The residents said the developer allegedly forged a geological report on the planned industrial waste landfill on a 28 hectare plot on Matou Mountain (馬頭山) to win government approval.
Kao Shu-hui (高淑慧), director of a self-help association against the landfill, said residents found groundwater under the site, which means the landfill could pose a threat to the groundwater system, but the developer’s report said there was no groundwater in the area.
“The association drilled six wells around the proposed site and found groundwater in two wells. However, the developer tried to cover up the fact that there is groundwater as its report says there is no water 30m underground,” Kao said.
“According to the National Land Surveying and Mapping Center, the proposed site is in a water quality protection area, which should have been enough for the Kaohsiung City Environmental Protection Bureau to reject the development application,” she said.
Association member Kung Wen-hsiung (龔文雄) said the site is also on an active seismic fault, and earthquake could cause pollutants to penetrate the ground and enter the groundwater system, contaminating drinking water sources.
Kaohsiung handles 72 percent of the nation’s industrial waste, but that percentage would rise to 84 percent if the proposed landfill was approved, the association said.

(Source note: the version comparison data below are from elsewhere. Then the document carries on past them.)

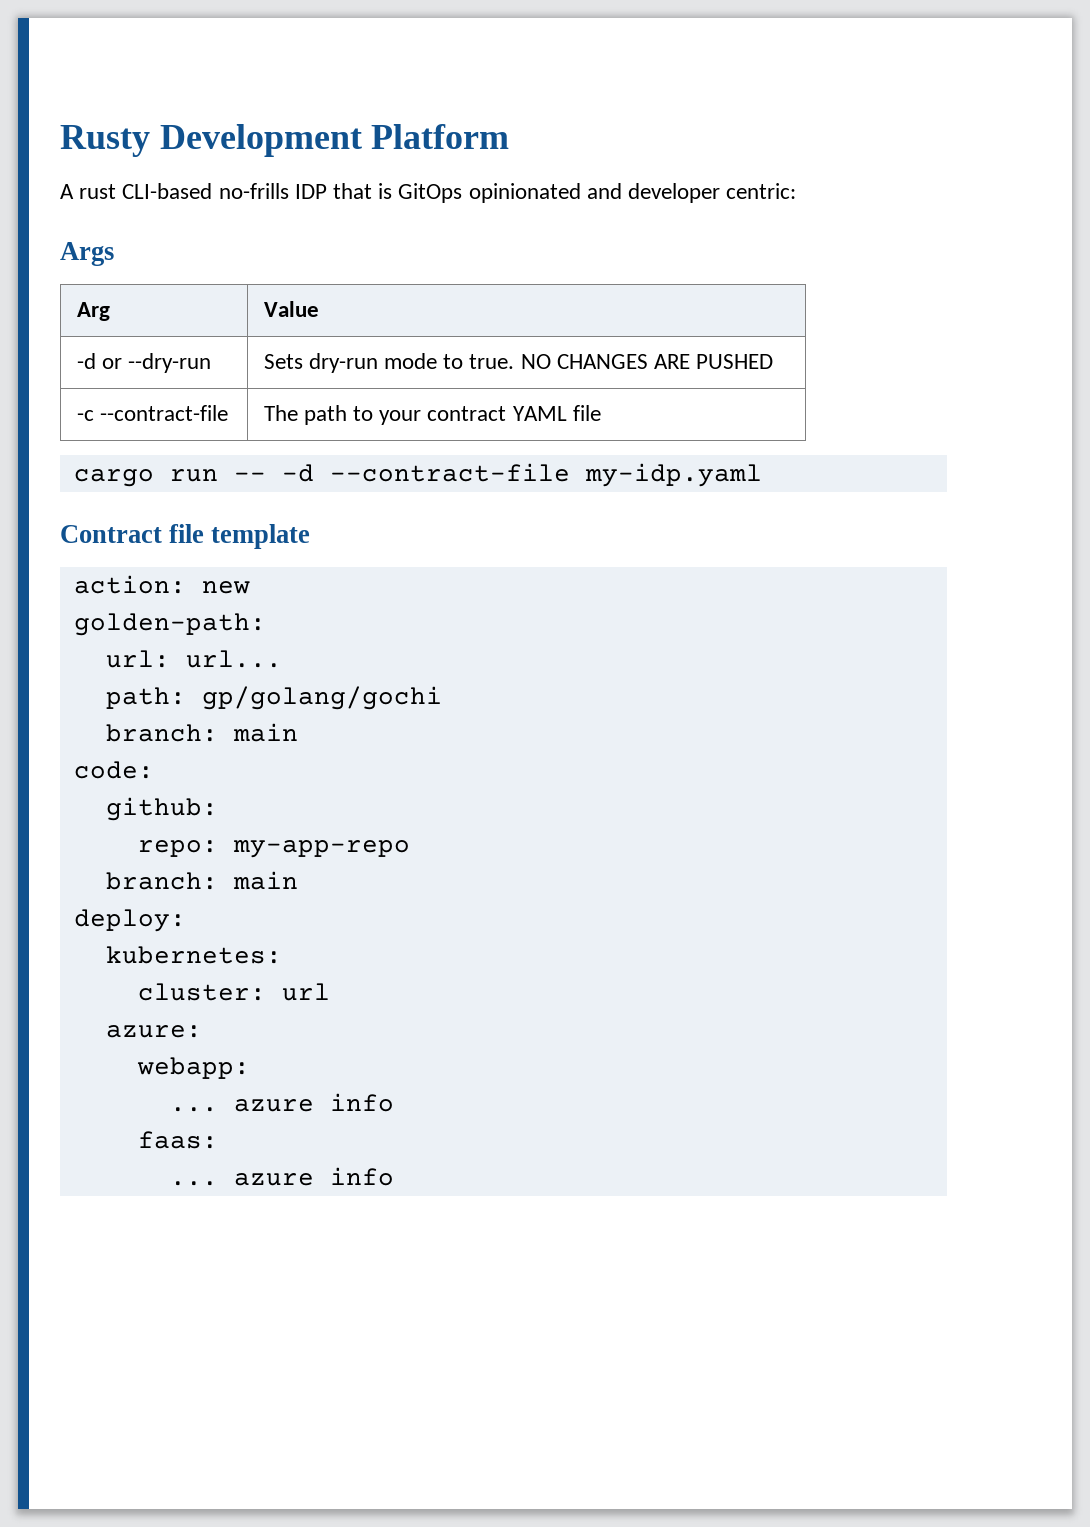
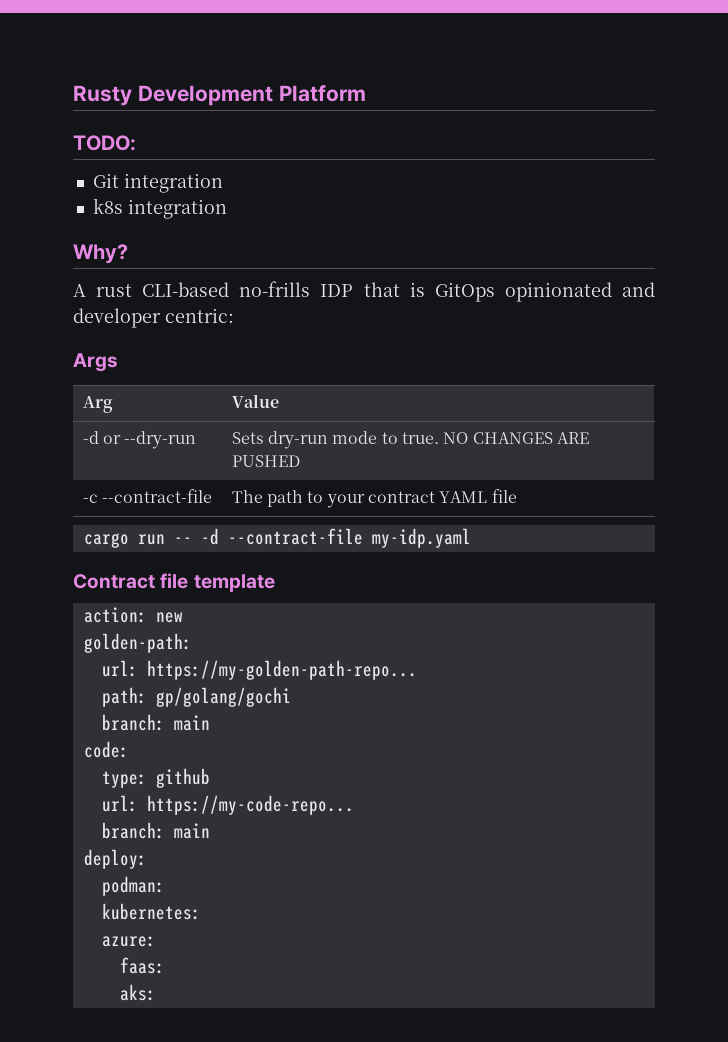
+ TODO:
+ Git integration
+ k8s integration
+ Why?
- url: url...
+ url: https://my-golden-path-repo...
- github:
- repo: my-app-repo
+ type: github
+ url: https://my-code-repo...
+ podman:
- cluster: url
- webapp:
- ... azure info
  faas:
- ... azure info
+ aks:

Taiwan Water Resources Protection Union spokesperson Chen Jiau-hua (陳椒華) said the proposed site is situated on a permeable rock layer and the developer underestimated the permeability of the local geological structure to potentially mislead the Environmental Impact Assessment Committee.
Tainan City Environmental Protection Alliance director Huang An-tiao (黃安調) said the site is in an upstream region of the Erjen River (二仁溪), and the proposed landfill could contaminate the river, which already suffered serious pollution from the 1970s to the previous decade due to the development of the recycling industry.
Most of the local residents are farmers and many have been protesting against the project since last year, citing the potential environmental impact of the landfill on their farms and livelihoods.
During Monday’s EIA review, the developer estimated the landfill could process 60,000 tonnes of waste every month for eight to 14 years, and the facility could help increase the nation’s waste-treatment capacity and reduce the problem of illegal disposal.
The site was not in a water quality protection area or a groundwater protection area, and it was above an impermeable rock layer, the developer said, in an apparent contradiction of local residents’ claims.
The review ended with the committee asking the developer to submit its geological report to a third-party agency for analysis to help the committee understand differences between the developer’s and residents’ surveys, after which another review session will be held.